Encontro um velho amigo na Rua Barão de Itapetininga. Tarde fria, rua tomada de saltimbancos, vendedores de loteria, passantes apressados e alguns, como o cronista, viajando no meio da multidão.

 Velho Cassiano!

Era exagero, no entanto. Cassiano Lima Guedes tem 46 anos e, talvez por hereditariedade, não tem um fio de cabelo branco na cabeça. O melhor: encontrar alguém na vasta metrópole e que, há quase vinte anos, tomou caminhos diferentes. Por alguns instantes, alheios ao movimento ao redor, ficamos ali sem saber o que perguntar um ao outro, mas logo o convido para um café na Rua Xavier de Toledo.

Sua história não diferencia de tantas outras, mais de um milhão, na batalha pela sobrevivência na cidade grande.

 Estou sem emprego, meu caro.

Sentamos numa mesa da Leiteria Americana, pouca gente nessa hora.

− Por favor, não vamos falar de coisas tristes — busca o rumo da conversa.

Lembramos os amigos dançarinos das tardes domingueiras no Clube da Nitro, em São Miguel Paulista. Um voltou para sua terra de origem, outro entrou para a igreja do bispo Edmir Macedo e há outros que se deram bem e dizem que são felizes.

− Lembra de Camila?

Sinto que Cassiano não resiste às tristezas da vida, mas queria começar pelas lembranças de antigamente.
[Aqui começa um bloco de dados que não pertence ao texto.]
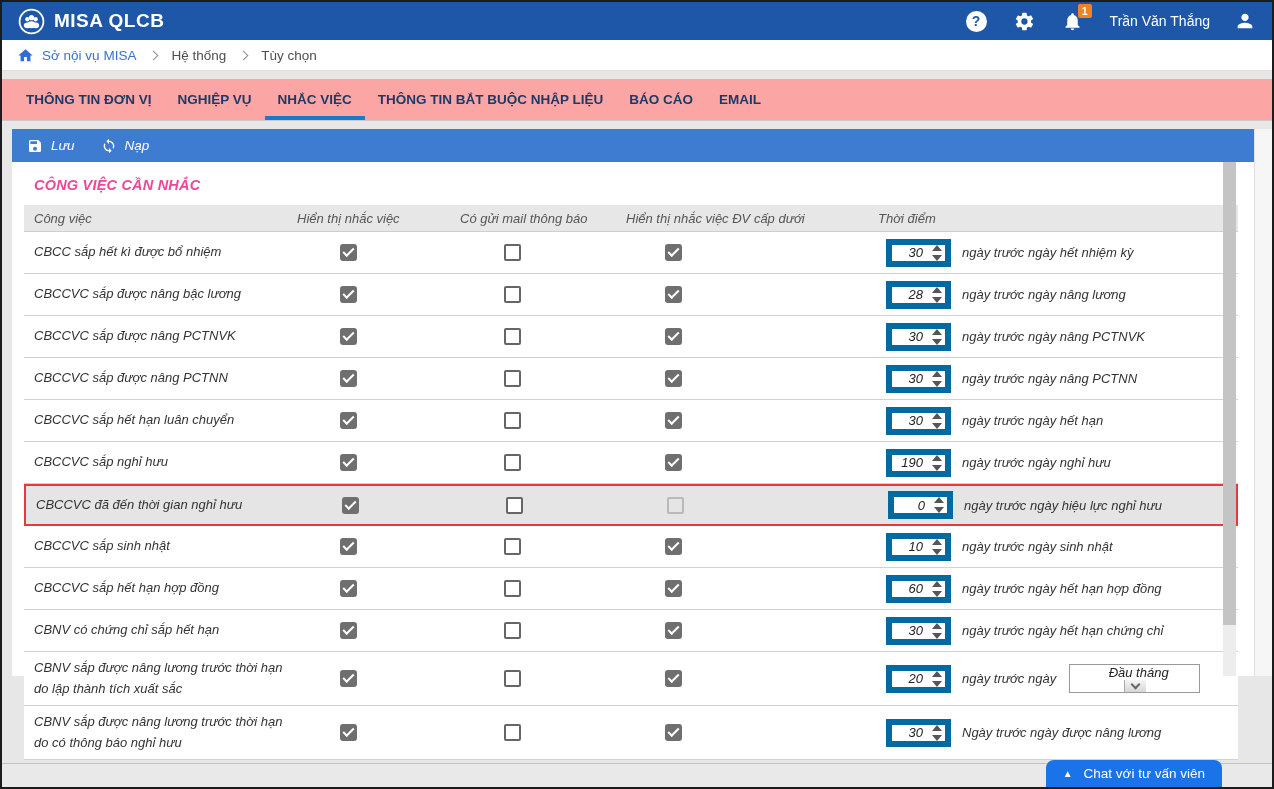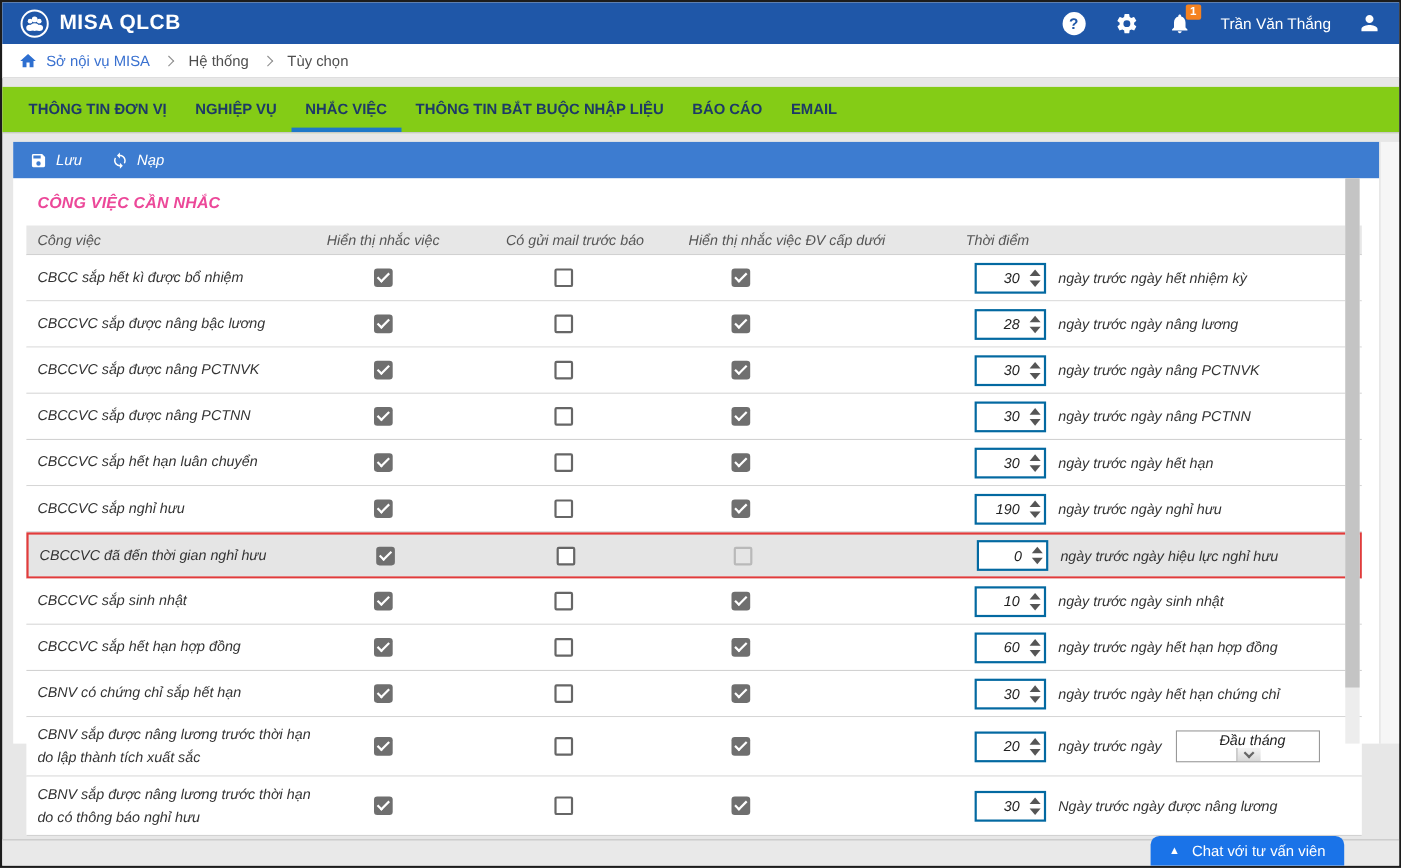--- a/index.html
+++ b/index.html
@@ -44,7 +44,7 @@
 
   
   .tabbar {
-    margin-top: 8px; background: #84cc16; border-bottom: 1px solid #c9c9c9;
+    margin-top: 8px; background: #fca5a5; border-bottom: 1px solid #c9c9c9;
     height: 42px; display: flex; align-items: stretch; padding: 0 11px;
   }
   .tab {

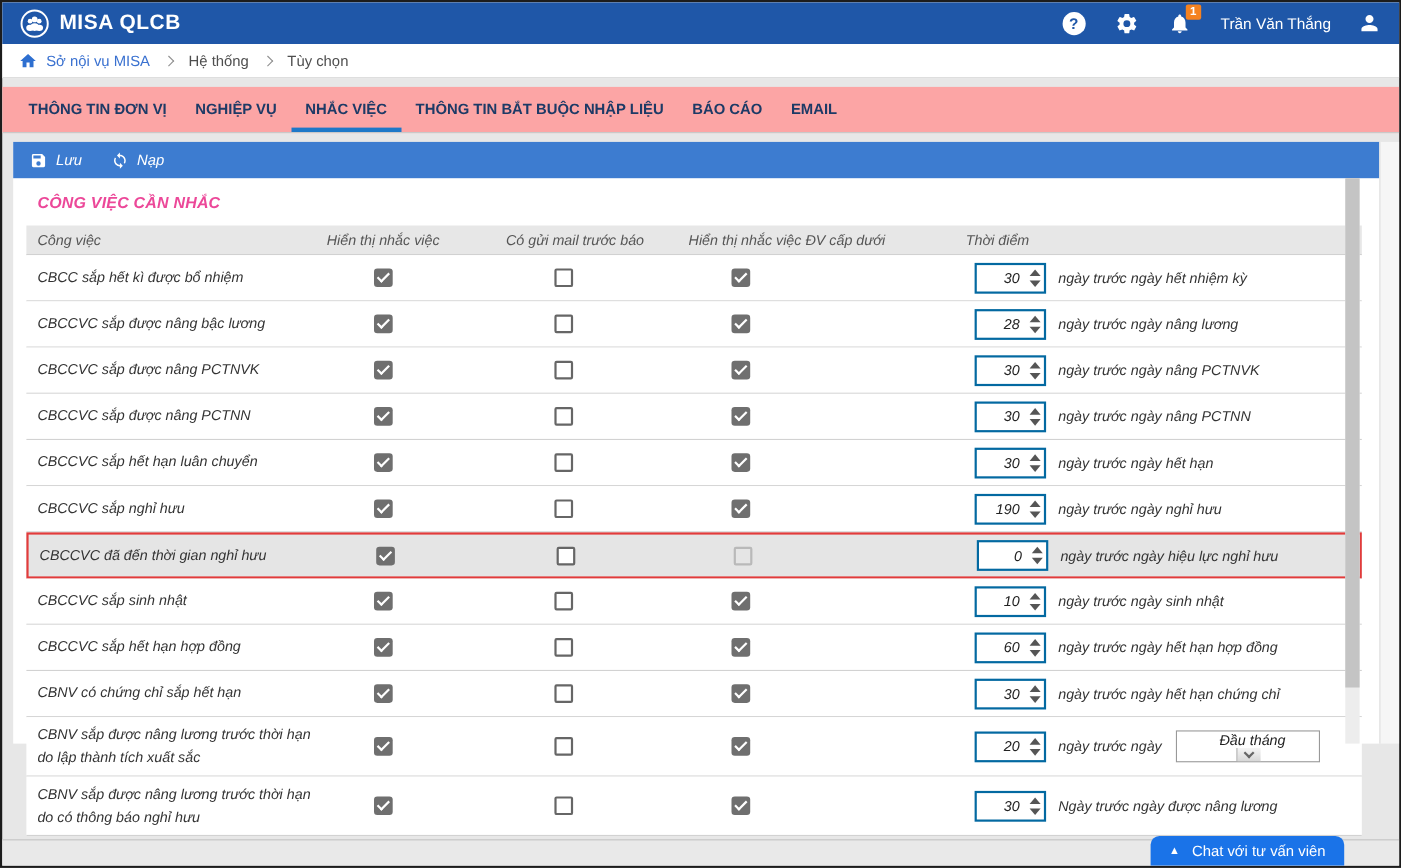--- a/index.html
+++ b/index.html
@@ -244,7 +244,7 @@
           <div class="thead">
             <div class="th1">Công việc</div>
             <div>Hiển thị nhắc việc</div>
-            <div>Có gửi mail trước báo</div>
+            <div>Có gửi mail thông báo</div>
             <div>Hiển thị nhắc việc ĐV cấp dưới</div>
             <div>Thời điểm</div>
           </div>

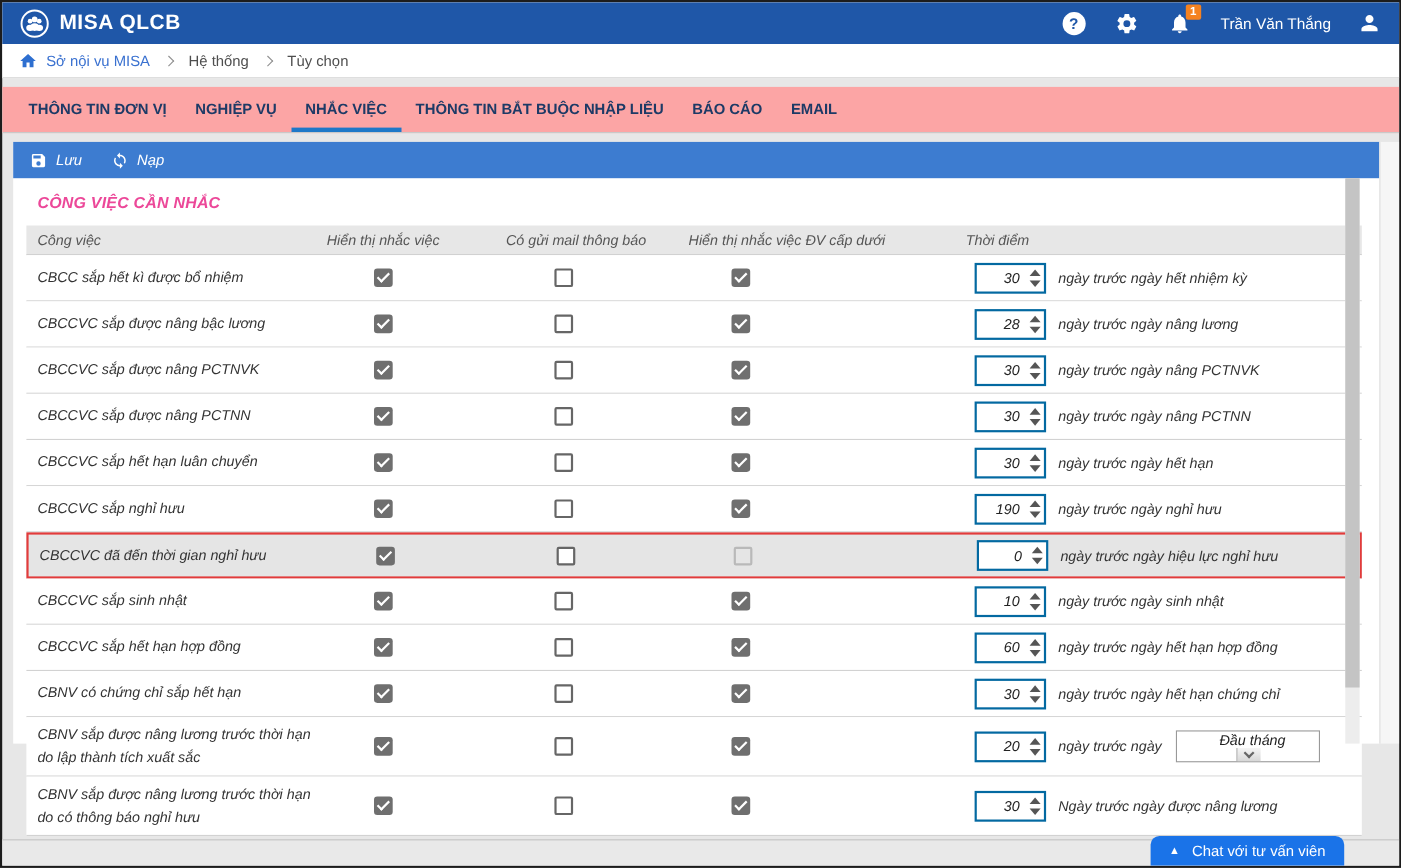--- a/index.html
+++ b/index.html
@@ -106,7 +106,7 @@
   .checkbox.unchecked.disabled { border-color: #b9b9b9; background: transparent; }
 
   .spinner {
-    width: 65px; height: 28px; border: 2px solid #0369a1; background: #fff;
+    width: 65px; height: 28px; border: 6px solid #0369a1; background: #fff;
     display: flex; align-items: center; flex-shrink: 0;
   }
   .spin-val { flex: 1; text-align: right; padding-right: 5px; color: #222; }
− Sim − digo. − Como poderia esquecer?

− Era a mais bela de todas − ele suspira. − Não era mesmo?

Pele alva, magra, cabelos cacheados, beirava os vinte anos. No Clube da Nitro, era um par e tanto. Hipnotizado pelo cheiro de jasmim, cada parceiro seguia seu corpo ágil, que avançava no ritmo da música, como levado pelo vento no amplo salão. Depois, ela ria de corpo inteiro, balançando os seios volumosos que explodiam em blusas de tecidos finos e coloridos.

Quando chegou a São Paulo vinda do Interior, Camila foi morar na Rua Raquela Sinopoli, bem junto à minha moradia. Vivia com a mãe separada e mais dois irmãos. Raramente era vista, sempre fazendo os afazeres domésticos. O seu único divertimento eram os bailes domingueiros. Ali, podia se soltar na dança e, também, na arte de torturar corações até cair deles a última gota de sangue. Joel, Euclides, Marinho e Cassiano dariam a metade da vida para sofrer nas mãos da alegre e arredia menina de olhos verdes.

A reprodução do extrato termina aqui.